To me this parable means that even though you have demanded things of God and squandered your gifts, you can and will be welcomed home again.
Mine is the one about the crooked steward. He is about to be fired by his master, and decides to cancel out his master’s creditor’s debts. Not only is his master impressed by this act of embezzlement, he praises him!
Moral: stealing from your employer is OK!
I’ve always liked the one with the rich man in hell. Besides the obvious message, it says to me “You can’t wait for the perfect reason to do what you should be doing because someone dedicated to their laziness can always find excuses.”
I always thought Parable of the Sower was pretty good. It has kind of an evangelical message and does that annoying thing where it necessarily equates good people with the ones who accept God’s word, but for some reason I’ve always liked it.
This is the end of a pretty craptastical week for me, and I have to say that reading these has made me feel better. Thanks to everybody for posting one
olives you beat me to it! I’ll have to go with my second choice.
The Parable of the Nails
A young boy was constantly misbehaving. Nothing the parents tried helped. Then, whenever the boy misbehaved the father would drive a nail into the door of the boy’s room. That’s it - just drove a nail. He didn’t say or do anything else. Soon the boy’s door was covered in nails.
But when the boy did something good, the father removed a nail from the door.
Eventually, the boy noticed this and started doing more good things. After a long time, all of the nails had been removed from his door.
The boy asked “Father, what about the holes in the door?”
I’d heard about the Parable of the Nails, but never actually heard it. As the father of two sons, I love it. I’ll send it to my sons, as they are now starting their own families.
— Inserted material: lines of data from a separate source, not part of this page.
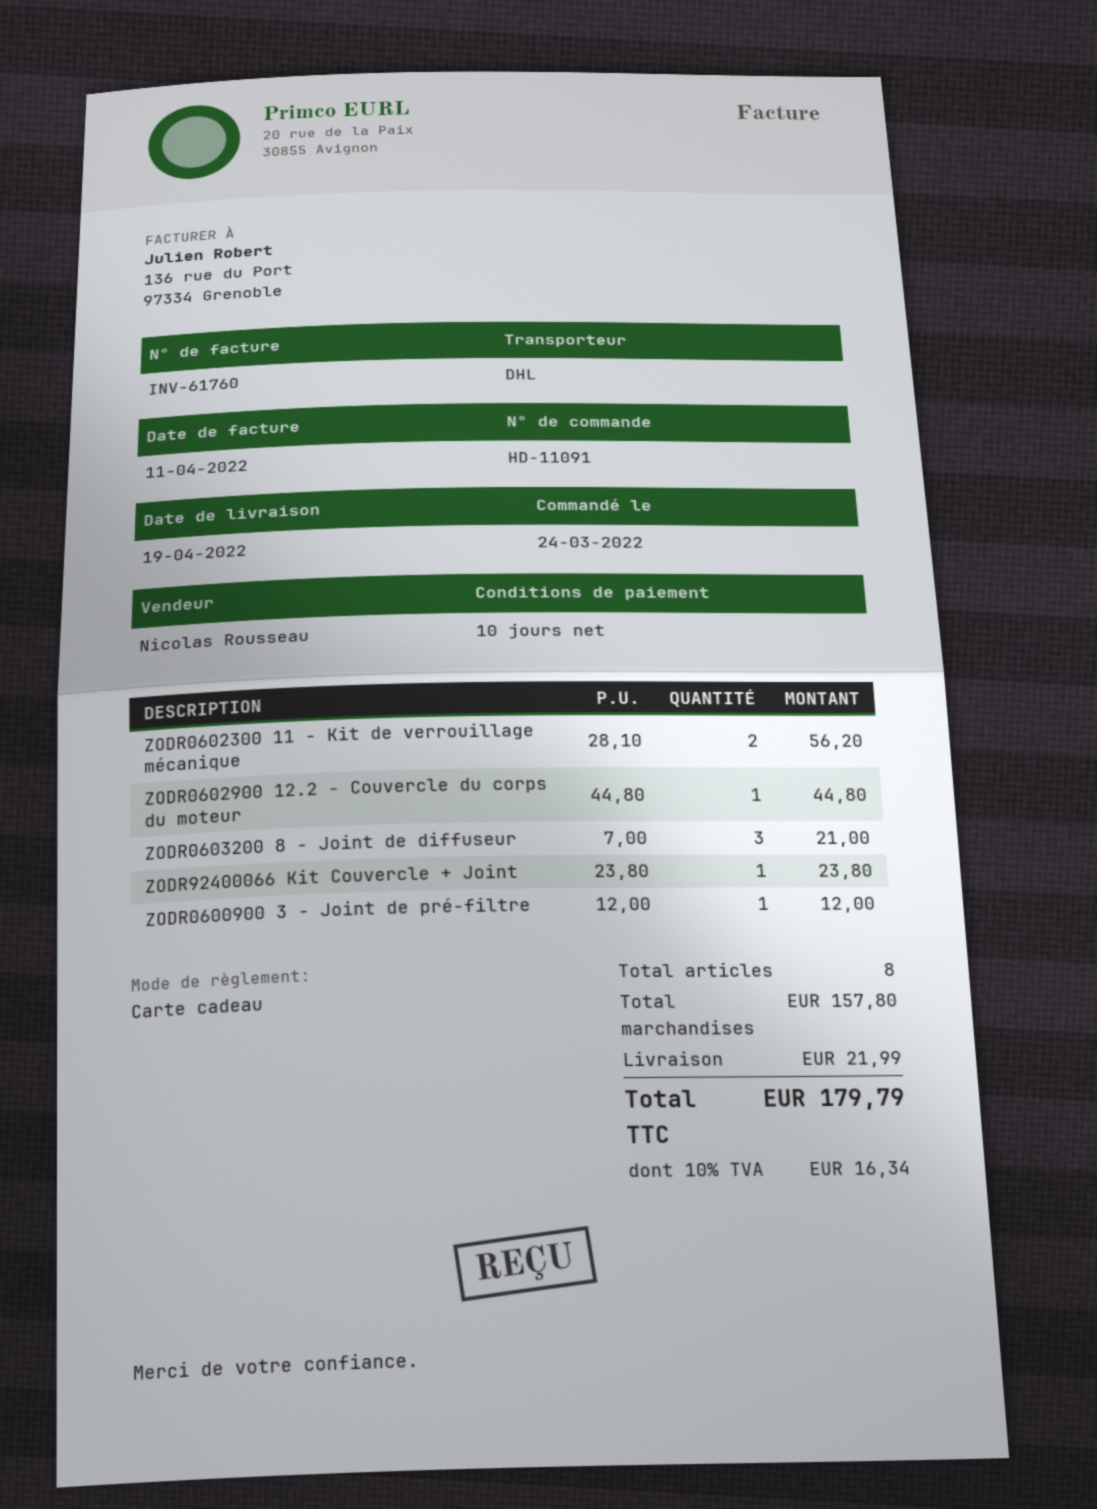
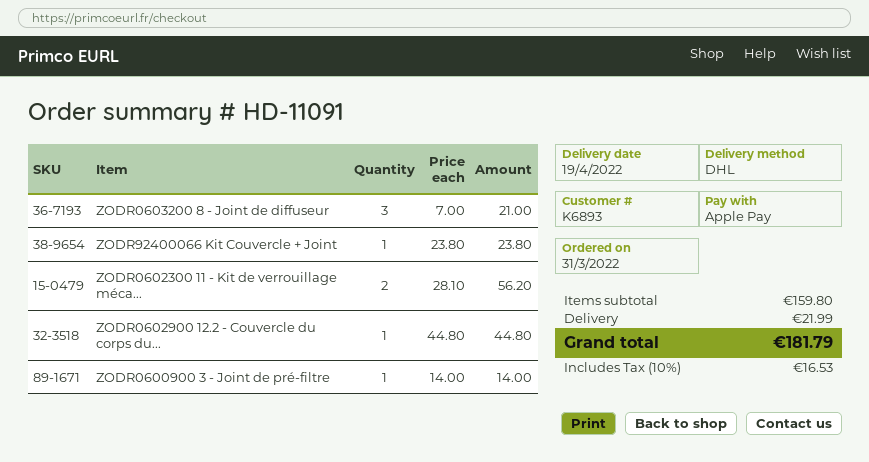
order date: 2022-03-24 -> 2022-03-31
payment method: gift card -> Apple Pay
ZODR0600900 3 - Joint de pré-filtre: 1 x 12.00 = 12.00 -> 1 x 14.00 = 14.00
subtotal: 157.80 -> 159.80
tax: 10% = 16.34 -> 10% = 16.53
total: 179.79 -> 181.79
Just “The Parable of the Workers in the Vineyard”. Matthew 20:1 - 16
(“Bible Online” and search for “vineyard wage”)
Similarly I like the one about the woman and the lost coin, and the shepherd and the lost sheep (Matt. 18: 12 - 14): much though God values all those who were never lost, He wants us all.
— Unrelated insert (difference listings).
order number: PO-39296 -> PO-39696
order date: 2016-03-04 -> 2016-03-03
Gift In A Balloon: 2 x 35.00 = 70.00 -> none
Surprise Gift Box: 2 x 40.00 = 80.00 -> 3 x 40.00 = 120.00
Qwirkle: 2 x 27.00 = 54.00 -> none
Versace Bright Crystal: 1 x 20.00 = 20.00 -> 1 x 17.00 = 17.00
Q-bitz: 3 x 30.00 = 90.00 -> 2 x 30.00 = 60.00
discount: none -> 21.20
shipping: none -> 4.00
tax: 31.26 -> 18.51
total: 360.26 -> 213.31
That doesn’t inspire me to do good things. That inspires me to avoid doing good things so that I don’t have a Swiss cheese door that anyone can look through.
Um, OK. But like all the “theories of parenting” I had or knew of before I had kids, this goes out the window when the real kids come along for real in reality. I can’t distill years of family therapy into a parable, but that’s what it took for my two kids. They’re 14 and 11, and even though they are great kids, we are not done yet.
Also, googling around I see other, completely different parables of the nails.